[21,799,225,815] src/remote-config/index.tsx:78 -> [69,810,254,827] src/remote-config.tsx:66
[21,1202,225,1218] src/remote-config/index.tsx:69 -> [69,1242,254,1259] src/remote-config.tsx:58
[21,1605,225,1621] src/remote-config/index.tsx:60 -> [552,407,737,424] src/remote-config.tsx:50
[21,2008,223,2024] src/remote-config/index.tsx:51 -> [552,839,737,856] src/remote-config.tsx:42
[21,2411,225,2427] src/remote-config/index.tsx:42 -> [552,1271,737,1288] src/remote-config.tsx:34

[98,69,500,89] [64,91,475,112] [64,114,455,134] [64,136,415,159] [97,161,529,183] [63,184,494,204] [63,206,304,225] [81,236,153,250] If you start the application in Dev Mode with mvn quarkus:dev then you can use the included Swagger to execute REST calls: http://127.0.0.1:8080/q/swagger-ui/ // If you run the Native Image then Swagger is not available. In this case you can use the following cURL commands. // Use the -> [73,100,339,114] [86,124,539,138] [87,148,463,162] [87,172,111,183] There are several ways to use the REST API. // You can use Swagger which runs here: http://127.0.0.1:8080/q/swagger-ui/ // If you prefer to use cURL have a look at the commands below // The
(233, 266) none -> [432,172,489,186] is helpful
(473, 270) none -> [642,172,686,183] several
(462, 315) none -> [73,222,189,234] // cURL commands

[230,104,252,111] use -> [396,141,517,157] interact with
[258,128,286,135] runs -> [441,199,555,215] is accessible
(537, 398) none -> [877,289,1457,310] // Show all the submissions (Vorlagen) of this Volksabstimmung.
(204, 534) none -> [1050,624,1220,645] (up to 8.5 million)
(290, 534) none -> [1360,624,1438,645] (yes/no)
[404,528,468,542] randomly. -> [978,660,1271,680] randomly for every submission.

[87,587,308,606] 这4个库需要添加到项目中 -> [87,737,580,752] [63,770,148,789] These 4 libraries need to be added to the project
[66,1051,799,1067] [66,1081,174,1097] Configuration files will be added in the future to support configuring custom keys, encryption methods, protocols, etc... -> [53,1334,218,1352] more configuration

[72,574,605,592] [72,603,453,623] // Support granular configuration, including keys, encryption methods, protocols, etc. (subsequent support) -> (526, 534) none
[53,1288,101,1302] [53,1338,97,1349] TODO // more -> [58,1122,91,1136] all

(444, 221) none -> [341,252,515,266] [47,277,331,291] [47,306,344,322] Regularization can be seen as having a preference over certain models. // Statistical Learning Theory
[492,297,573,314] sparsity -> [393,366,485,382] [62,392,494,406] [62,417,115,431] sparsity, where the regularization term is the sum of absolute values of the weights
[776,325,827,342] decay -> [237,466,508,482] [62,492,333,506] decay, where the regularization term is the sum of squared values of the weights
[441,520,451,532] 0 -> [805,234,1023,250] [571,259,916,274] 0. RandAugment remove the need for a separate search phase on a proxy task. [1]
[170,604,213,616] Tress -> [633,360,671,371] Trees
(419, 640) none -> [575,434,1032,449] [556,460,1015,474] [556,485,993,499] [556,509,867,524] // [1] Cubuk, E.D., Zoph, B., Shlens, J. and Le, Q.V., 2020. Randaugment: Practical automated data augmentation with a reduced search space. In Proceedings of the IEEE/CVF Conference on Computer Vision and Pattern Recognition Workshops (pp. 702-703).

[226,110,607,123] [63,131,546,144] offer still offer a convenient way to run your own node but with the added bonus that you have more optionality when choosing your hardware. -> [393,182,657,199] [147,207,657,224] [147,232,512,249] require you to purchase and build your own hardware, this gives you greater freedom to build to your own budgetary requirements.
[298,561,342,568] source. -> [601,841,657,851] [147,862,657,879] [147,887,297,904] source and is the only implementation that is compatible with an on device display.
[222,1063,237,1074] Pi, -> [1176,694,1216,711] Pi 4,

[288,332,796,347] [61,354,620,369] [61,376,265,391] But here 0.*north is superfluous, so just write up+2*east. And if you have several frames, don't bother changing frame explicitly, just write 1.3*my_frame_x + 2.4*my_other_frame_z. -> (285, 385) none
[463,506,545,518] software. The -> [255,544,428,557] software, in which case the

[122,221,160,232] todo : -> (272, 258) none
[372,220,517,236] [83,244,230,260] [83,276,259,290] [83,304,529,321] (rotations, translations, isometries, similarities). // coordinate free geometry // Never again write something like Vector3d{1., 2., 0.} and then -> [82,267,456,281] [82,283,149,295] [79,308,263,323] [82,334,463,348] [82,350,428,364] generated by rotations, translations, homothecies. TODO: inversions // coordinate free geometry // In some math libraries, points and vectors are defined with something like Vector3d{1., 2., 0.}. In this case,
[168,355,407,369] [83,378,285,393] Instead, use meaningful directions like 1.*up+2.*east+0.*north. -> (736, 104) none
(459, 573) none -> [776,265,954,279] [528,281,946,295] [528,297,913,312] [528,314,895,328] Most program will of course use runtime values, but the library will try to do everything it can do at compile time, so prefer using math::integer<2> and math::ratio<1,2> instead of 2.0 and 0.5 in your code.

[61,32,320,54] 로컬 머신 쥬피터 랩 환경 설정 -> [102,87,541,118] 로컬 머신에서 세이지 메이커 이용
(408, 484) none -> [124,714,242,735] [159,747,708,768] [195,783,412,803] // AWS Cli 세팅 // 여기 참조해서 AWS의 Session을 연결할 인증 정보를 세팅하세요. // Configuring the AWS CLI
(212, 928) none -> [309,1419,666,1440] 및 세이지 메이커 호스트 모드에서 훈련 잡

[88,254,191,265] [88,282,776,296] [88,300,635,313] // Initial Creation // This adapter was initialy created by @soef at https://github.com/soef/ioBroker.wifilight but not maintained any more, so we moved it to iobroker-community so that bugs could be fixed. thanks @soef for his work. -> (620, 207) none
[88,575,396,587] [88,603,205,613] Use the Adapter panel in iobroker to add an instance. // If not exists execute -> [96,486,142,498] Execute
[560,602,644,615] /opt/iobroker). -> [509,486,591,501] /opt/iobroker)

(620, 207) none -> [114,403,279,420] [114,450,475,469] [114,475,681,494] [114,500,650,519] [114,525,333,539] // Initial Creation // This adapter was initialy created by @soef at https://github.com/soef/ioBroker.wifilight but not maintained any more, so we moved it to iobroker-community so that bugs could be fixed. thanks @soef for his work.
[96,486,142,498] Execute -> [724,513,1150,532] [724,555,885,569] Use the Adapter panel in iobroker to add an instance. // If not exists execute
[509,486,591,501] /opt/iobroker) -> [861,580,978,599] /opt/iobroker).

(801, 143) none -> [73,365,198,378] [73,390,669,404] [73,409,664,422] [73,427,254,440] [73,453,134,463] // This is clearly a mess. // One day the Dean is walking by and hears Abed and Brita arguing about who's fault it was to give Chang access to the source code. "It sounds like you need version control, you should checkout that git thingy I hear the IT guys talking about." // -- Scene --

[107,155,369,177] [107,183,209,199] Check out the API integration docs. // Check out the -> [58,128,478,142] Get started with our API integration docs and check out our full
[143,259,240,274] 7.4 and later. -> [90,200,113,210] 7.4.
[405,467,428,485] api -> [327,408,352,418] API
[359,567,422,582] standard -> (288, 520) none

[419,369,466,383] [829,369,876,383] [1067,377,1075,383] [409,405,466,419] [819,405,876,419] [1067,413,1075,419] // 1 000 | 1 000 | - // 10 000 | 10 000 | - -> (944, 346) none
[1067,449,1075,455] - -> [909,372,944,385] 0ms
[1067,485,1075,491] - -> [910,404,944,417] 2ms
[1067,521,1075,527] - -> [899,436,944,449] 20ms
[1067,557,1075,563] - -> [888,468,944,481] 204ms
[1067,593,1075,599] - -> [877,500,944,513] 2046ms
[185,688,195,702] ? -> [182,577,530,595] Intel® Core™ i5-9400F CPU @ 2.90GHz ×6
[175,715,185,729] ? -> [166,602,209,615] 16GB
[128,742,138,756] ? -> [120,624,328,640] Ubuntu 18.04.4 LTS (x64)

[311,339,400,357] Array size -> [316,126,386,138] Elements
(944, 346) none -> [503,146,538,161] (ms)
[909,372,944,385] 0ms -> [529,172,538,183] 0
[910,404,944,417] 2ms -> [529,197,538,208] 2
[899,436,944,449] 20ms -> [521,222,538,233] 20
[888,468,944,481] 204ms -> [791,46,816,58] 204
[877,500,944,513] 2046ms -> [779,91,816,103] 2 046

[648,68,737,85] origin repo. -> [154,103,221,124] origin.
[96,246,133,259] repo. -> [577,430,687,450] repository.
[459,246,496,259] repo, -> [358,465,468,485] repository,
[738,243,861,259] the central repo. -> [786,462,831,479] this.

Task description: All lines carrying the word "fixed" must be copied from the data above.

Reply to the exercise:
[88,254,191,265] [88,282,776,296] [88,300,635,313] // Initial Creation // This adapter was initialy created by @soef at https://github.com/soef/ioBroker.wifilight but not maintained any more, so we moved it to iobroker-community so that bugs could be fixed. thanks @soef for his work. -> (620, 207) none
(620, 207) none -> [114,403,279,420] [114,450,475,469] [114,475,681,494] [114,500,650,519] [114,525,333,539] // Initial Creation // This adapter was initialy created by @soef at https://github.com/soef/ioBroker.wifilight but not maintained any more, so we moved it to iobroker-community so that bugs could be fixed. thanks @soef for his work.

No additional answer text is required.